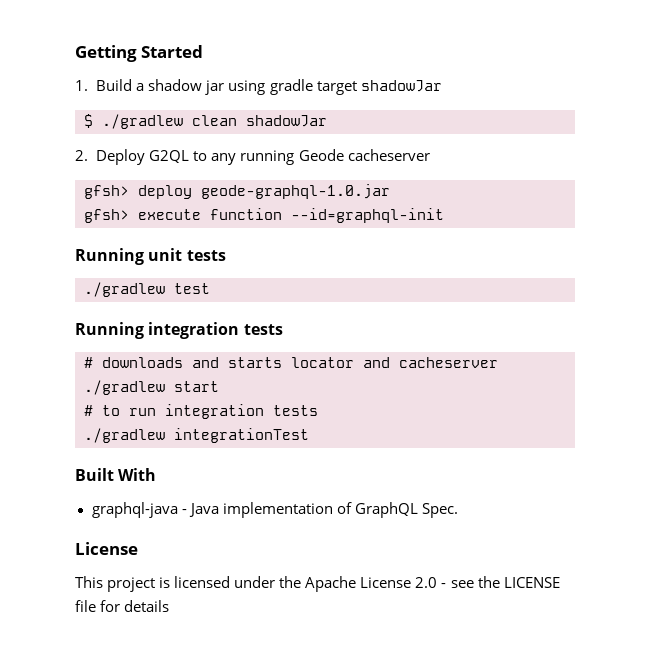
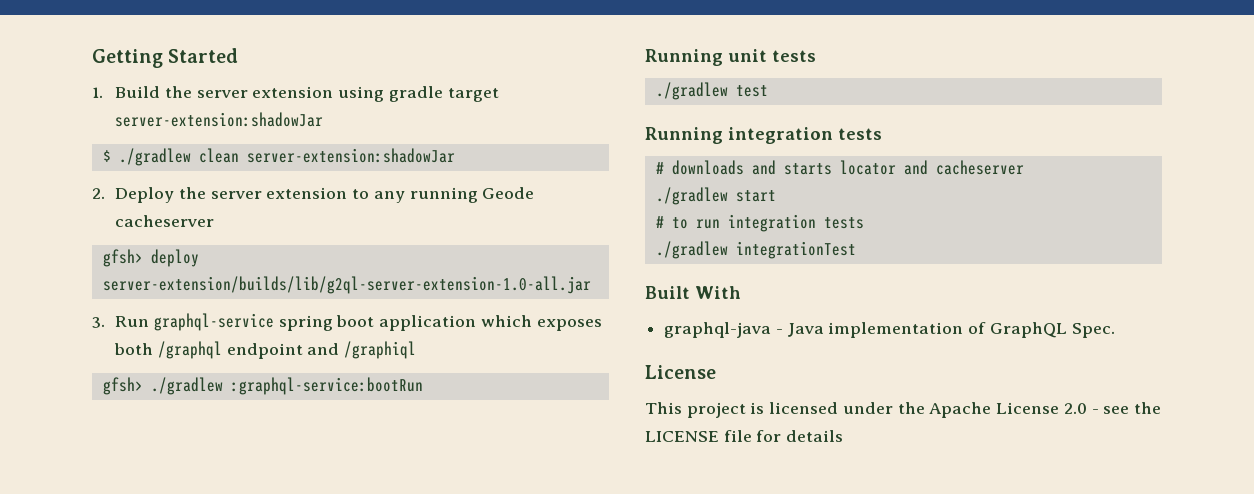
- 1. Build a shadow jar using gradle target shadowJar
+ 1. Build the server extension using gradle target server-extension:shadowJar
- $ ./gradlew clean shadowJar
+ $ ./gradlew clean server-extension:shadowJar
- 2. Deploy G2QL to any running Geode cacheserver
+ 2. Deploy the server extension to any running Geode cacheserver
- gfsh> deploy geode-graphql-1.0.jar
- gfsh> execute function --id=graphql-init
+ gfsh> deploy server-extension/builds/lib/g2ql-server-extension-1.0-all.jar
+ 3. Run graphql-service spring boot application which exposes both /graphql endpoint and /graphiql
+ gfsh> ./gradlew :graphql-service:bootRun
__________
WHAT THE TASK REQUIRES: The lines to output run from the one containing "endpoint and /graphiql" to the last line of the entries; give them back exactly.

EXERCISE RESPONSE:
+ 3. Run graphql-service spring boot application which exposes both /graphql endpoint and /graphiql
+ gfsh> ./gradlew :graphql-service:bootRun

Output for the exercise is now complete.